▶ [Work order]:
Here are the records. Write out exactly the lines between the one holding "metrics_user = root" and the one holding "to 'duration' by default.", inclusive.

▶ [Data excerpts]:

* * * * * * * * *

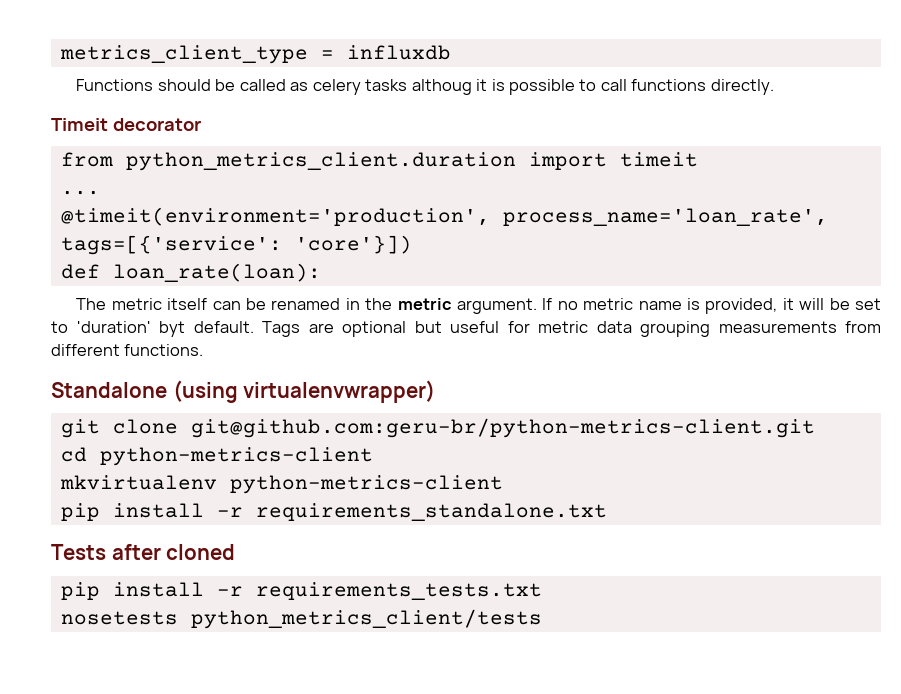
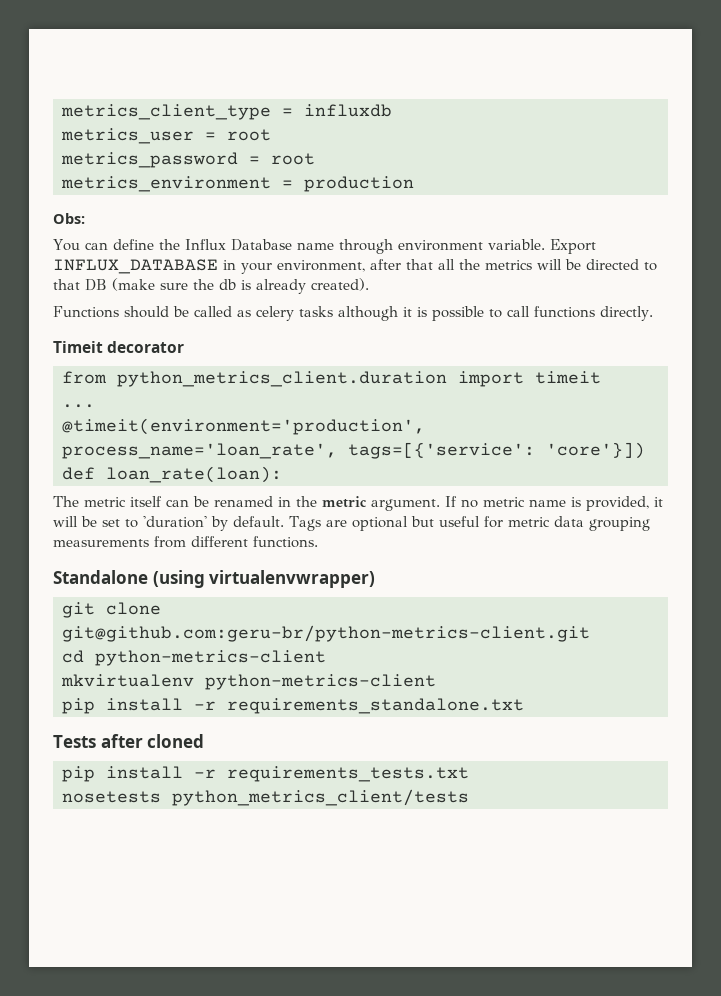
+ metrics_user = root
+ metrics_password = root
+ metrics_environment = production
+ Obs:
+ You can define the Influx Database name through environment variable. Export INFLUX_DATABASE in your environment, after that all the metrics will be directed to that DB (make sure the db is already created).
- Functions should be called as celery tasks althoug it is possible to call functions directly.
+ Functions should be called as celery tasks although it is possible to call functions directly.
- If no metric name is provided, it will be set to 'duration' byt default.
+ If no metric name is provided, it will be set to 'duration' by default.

* * * * * * * * *

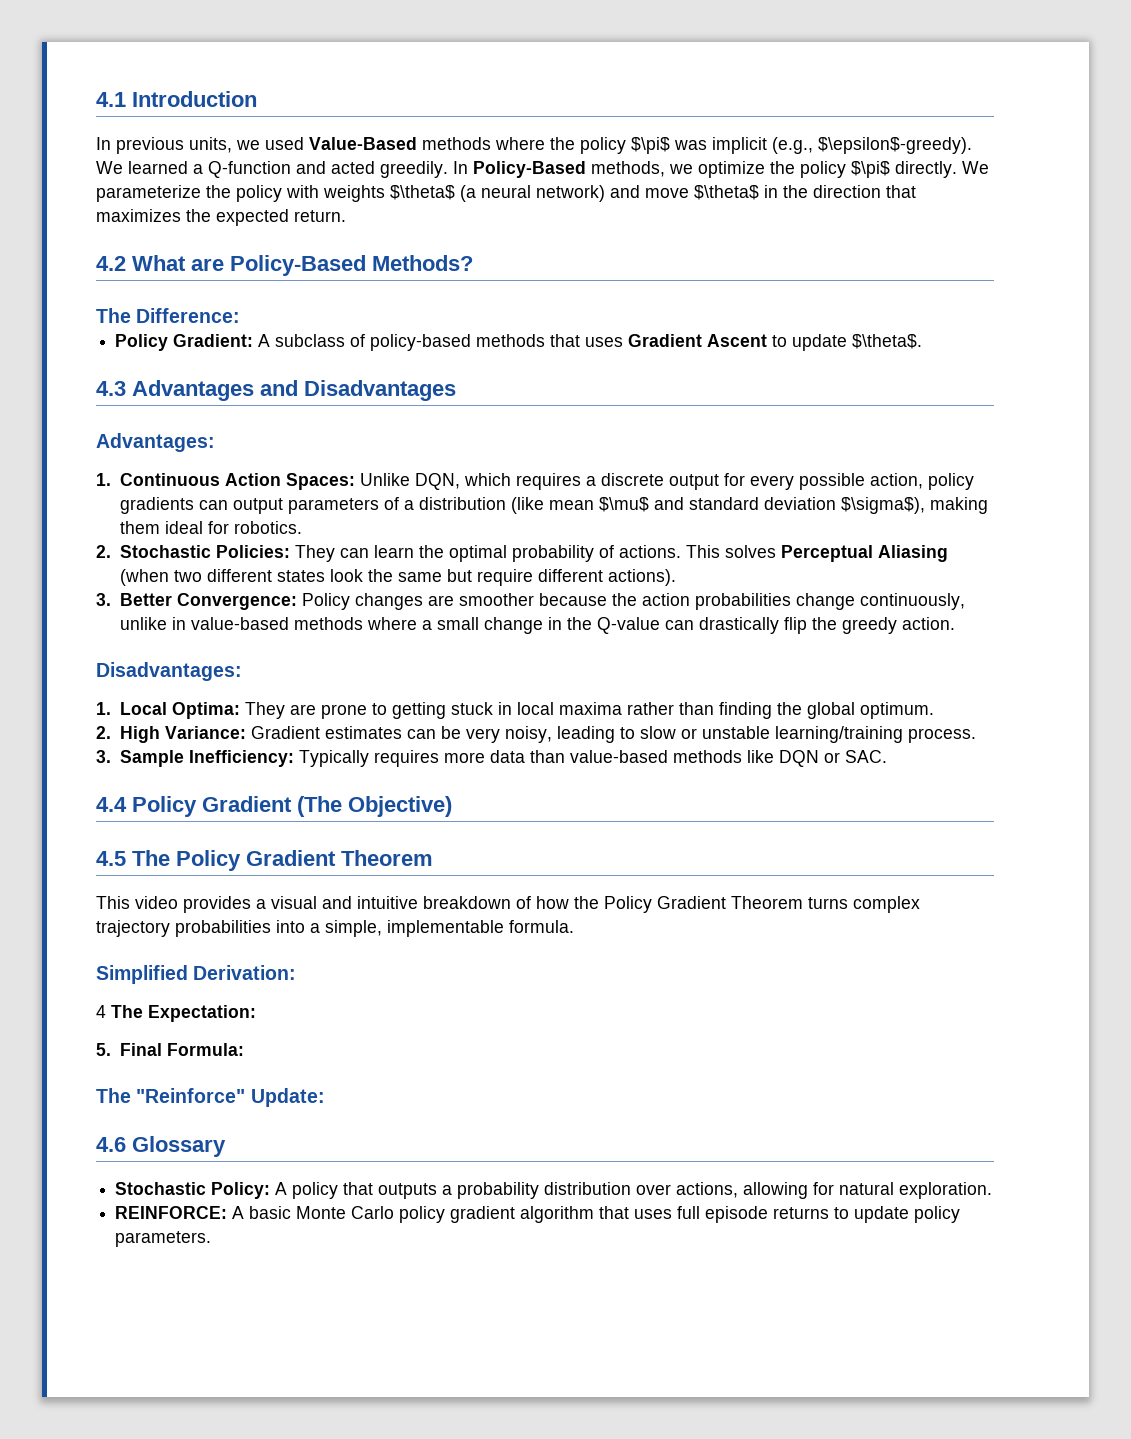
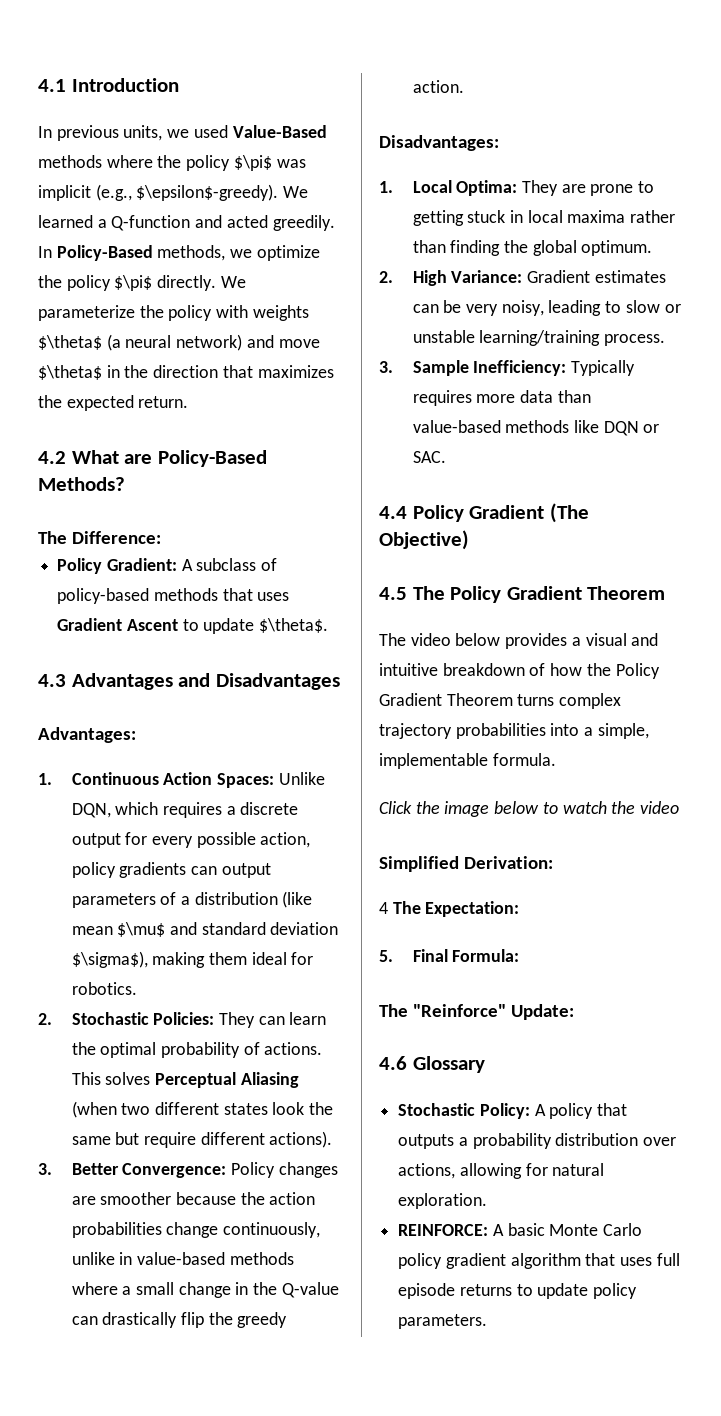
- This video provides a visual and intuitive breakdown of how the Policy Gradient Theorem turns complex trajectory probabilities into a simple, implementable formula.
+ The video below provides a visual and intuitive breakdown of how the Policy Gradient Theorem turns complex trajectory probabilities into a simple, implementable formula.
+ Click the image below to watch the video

* * * * * * * * *

▶ [Response to the exercise]:
+ metrics_user = root
+ metrics_password = root
+ metrics_environment = production
+ Obs:
+ You can define the Influx Database name through environment variable. Export INFLUX_DATABASE in your environment, after that all the metrics will be directed to that DB (make sure the db is already created).
- Functions should be called as celery tasks althoug it is possible to call functions directly.
+ Functions should be called as celery tasks although it is possible to call functions directly.
- If no metric name is provided, it will be set to 'duration' byt default.
+ If no metric name is provided, it will be set to 'duration' by default.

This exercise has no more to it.